(Data excerpts)
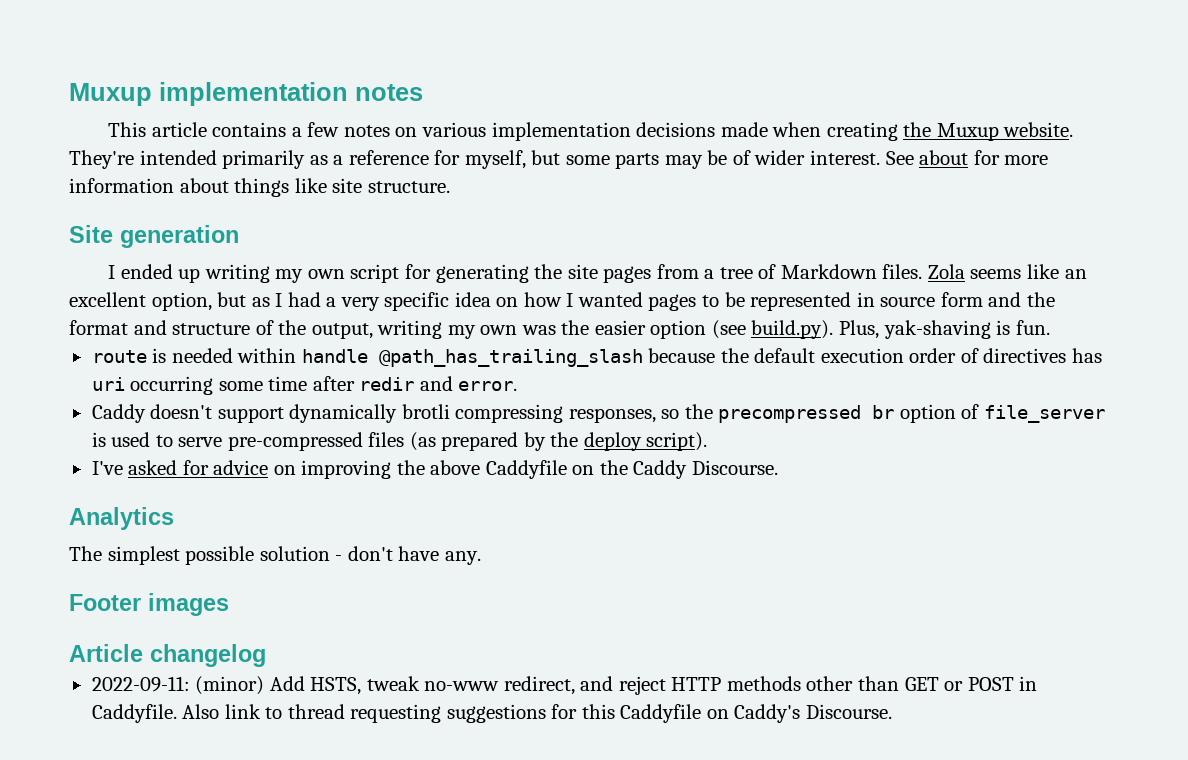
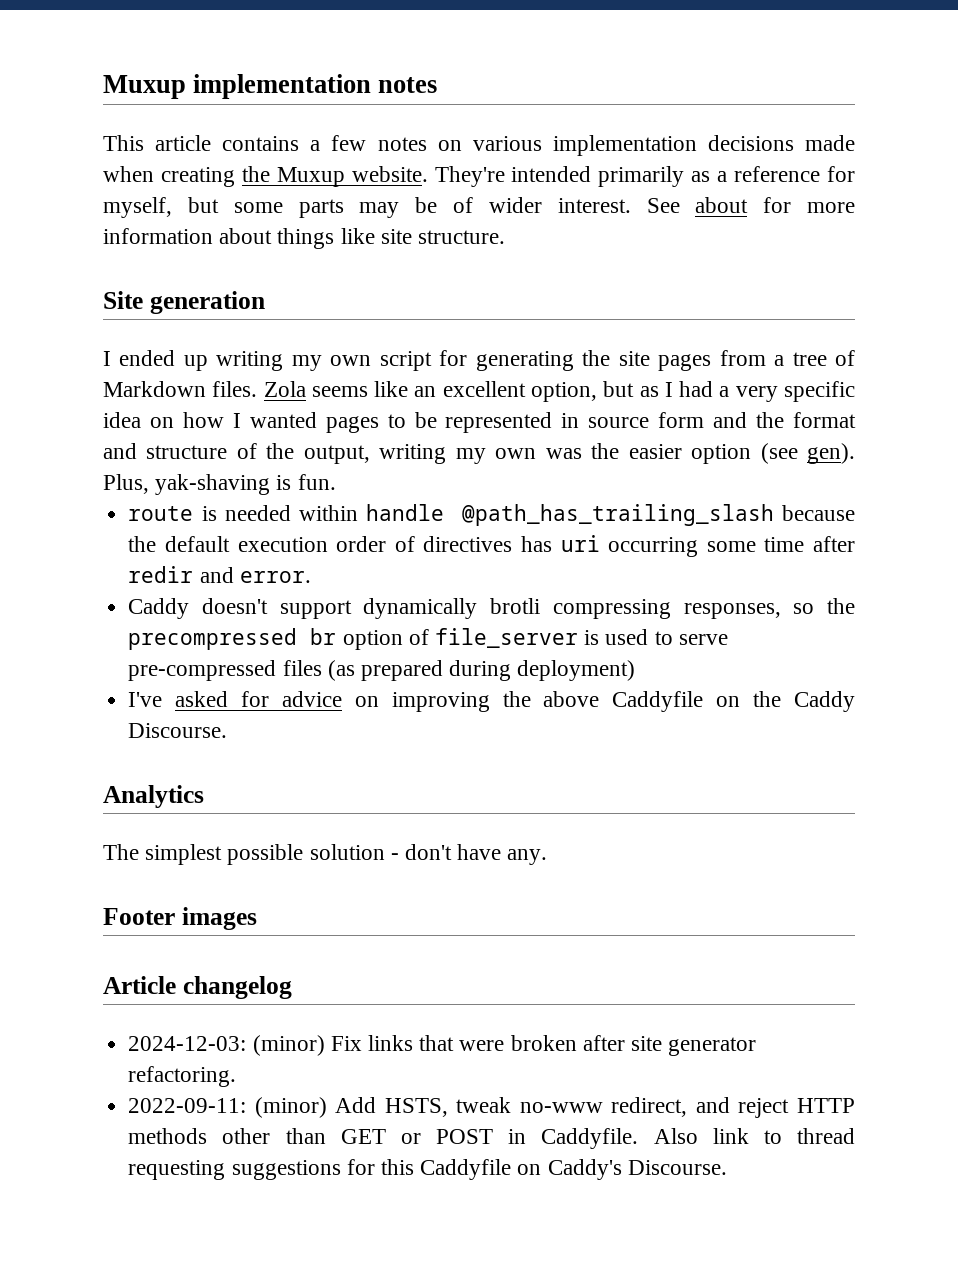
- Zola seems like an excellent option, but as I had a very specific idea on how I wanted pages to be represented in source form and the format and structure of the output, writing my own was the easier option (see build.py). Plus, yak-shaving is fun.
+ Zola seems like an excellent option, but as I had a very specific idea on how I wanted pages to be represented in source form and the format and structure of the output, writing my own was the easier option (see gen). Plus, yak-shaving is fun.
- Caddy doesn't support dynamically brotli compressing responses, so the precompressed br option of file_server is used to serve pre-compressed files (as prepared by the deploy script).
+ Caddy doesn't support dynamically brotli compressing responses, so the precompressed br option of file_server is used to serve pre-compressed files (as prepared during deployment)
+ 2024-12-03: (minor) Fix links that were broken after site generator refactoring.

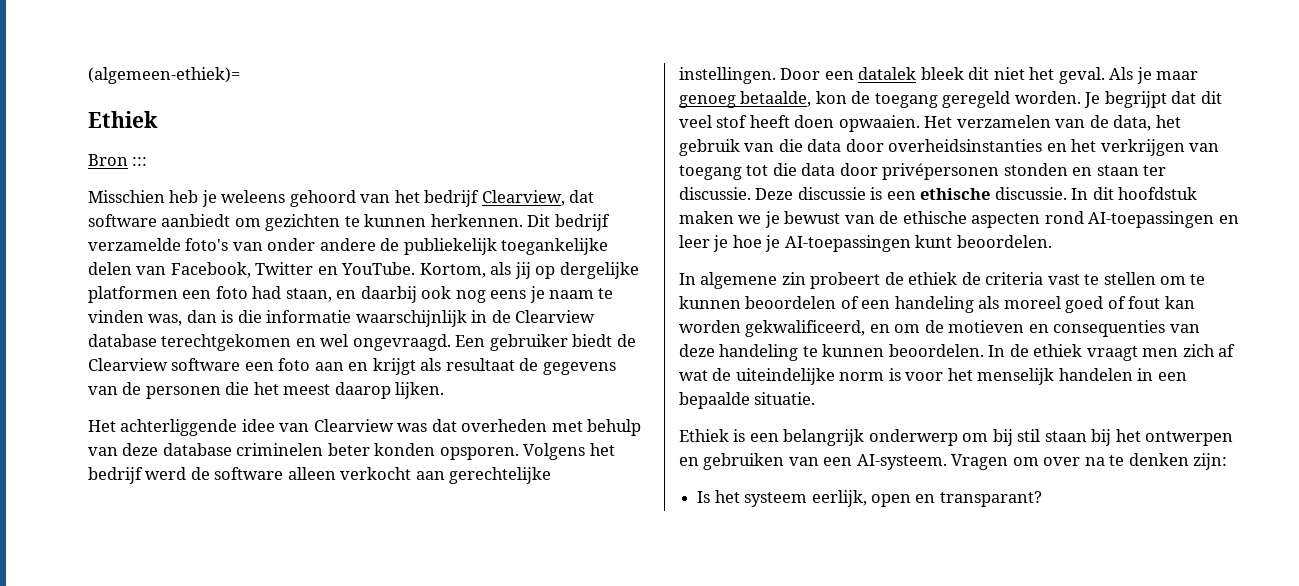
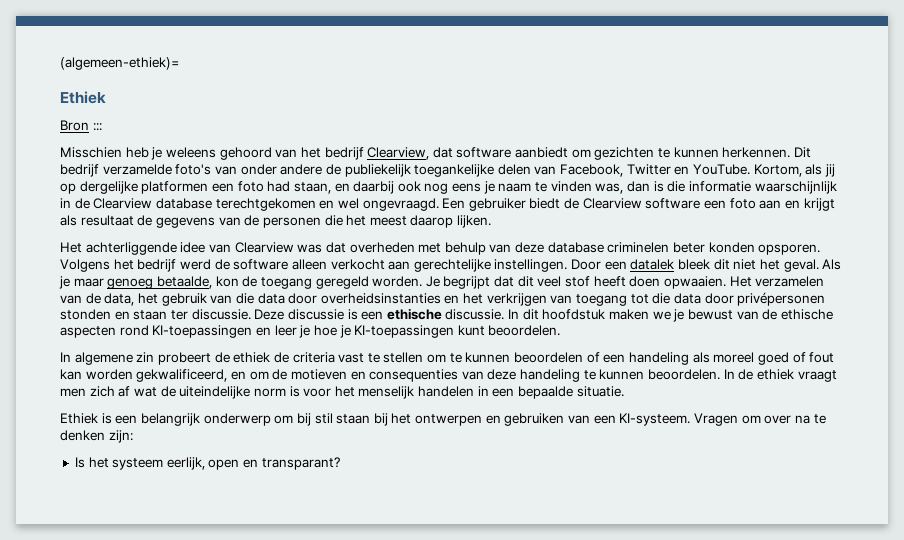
- In dit hoofdstuk maken we je bewust van de ethische aspecten rond AI-toepassingen en leer je hoe je AI-toepassingen kunt beoordelen.
+ In dit hoofdstuk maken we je bewust van de ethische aspecten rond KI-toepassingen en leer je hoe je KI-toepassingen kunt beoordelen.
- Ethiek is een belangrijk onderwerp om bij stil staan bij het ontwerpen en gebruiken van een AI-systeem.
+ Ethiek is een belangrijk onderwerp om bij stil staan bij het ontwerpen en gebruiken van een KI-systeem.

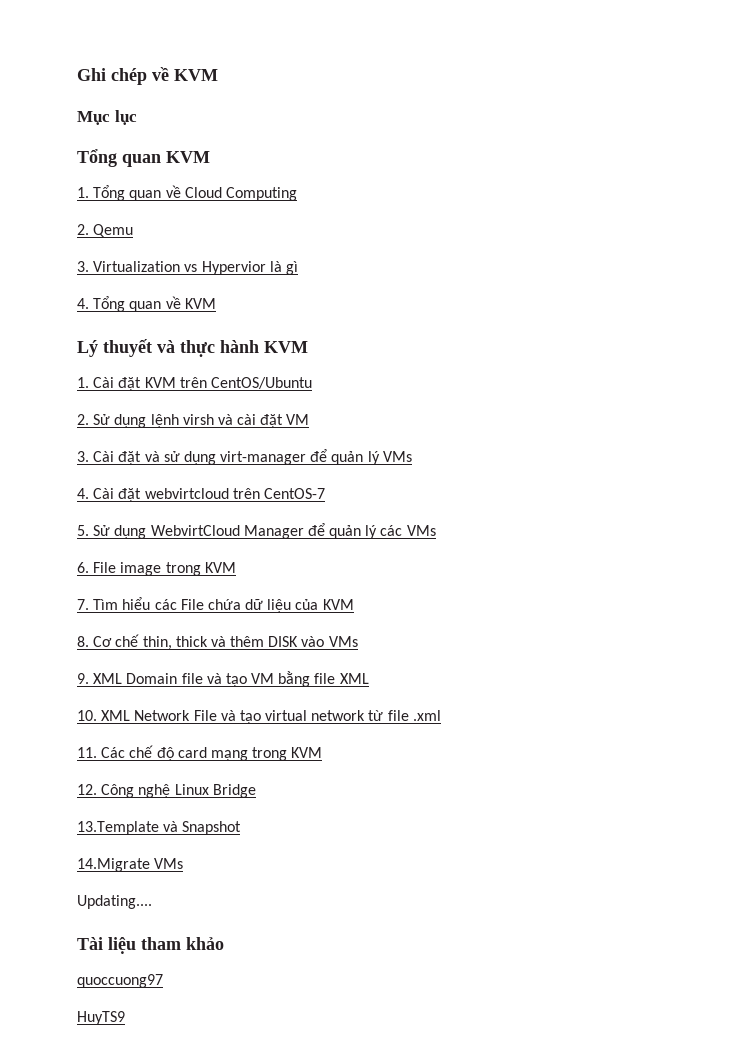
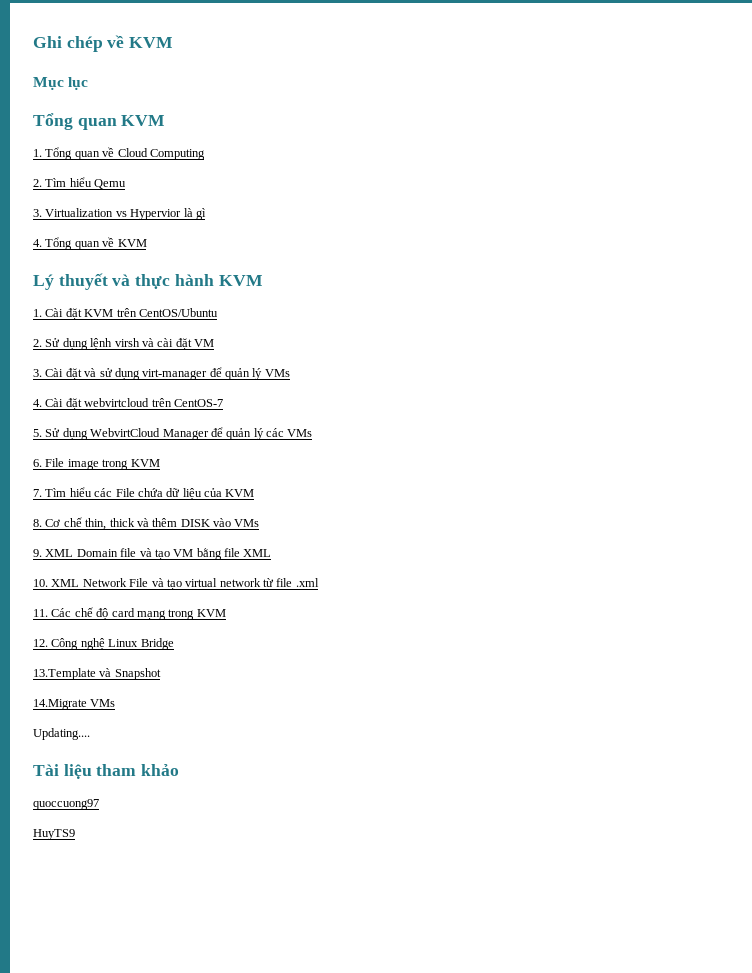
- 2. Qemu
+ 2. Tìm hiểu Qemu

What the exercise asks:
All lines from the one that contains "- In dit hoofdstuk" through the last line of the data should be retyped exactly, with the pictures left out.

Result of the task:
- In dit hoofdstuk maken we je bewust van de ethische aspecten rond AI-toepassingen en leer je hoe je AI-toepassingen kunt beoordelen.
+ In dit hoofdstuk maken we je bewust van de ethische aspecten rond KI-toepassingen en leer je hoe je KI-toepassingen kunt beoordelen.
- Ethiek is een belangrijk onderwerp om bij stil staan bij het ontwerpen en gebruiken van een AI-systeem.
+ Ethiek is een belangrijk onderwerp om bij stil staan bij het ontwerpen en gebruiken van een KI-systeem.

- 2. Qemu
+ 2. Tìm hiểu Qemu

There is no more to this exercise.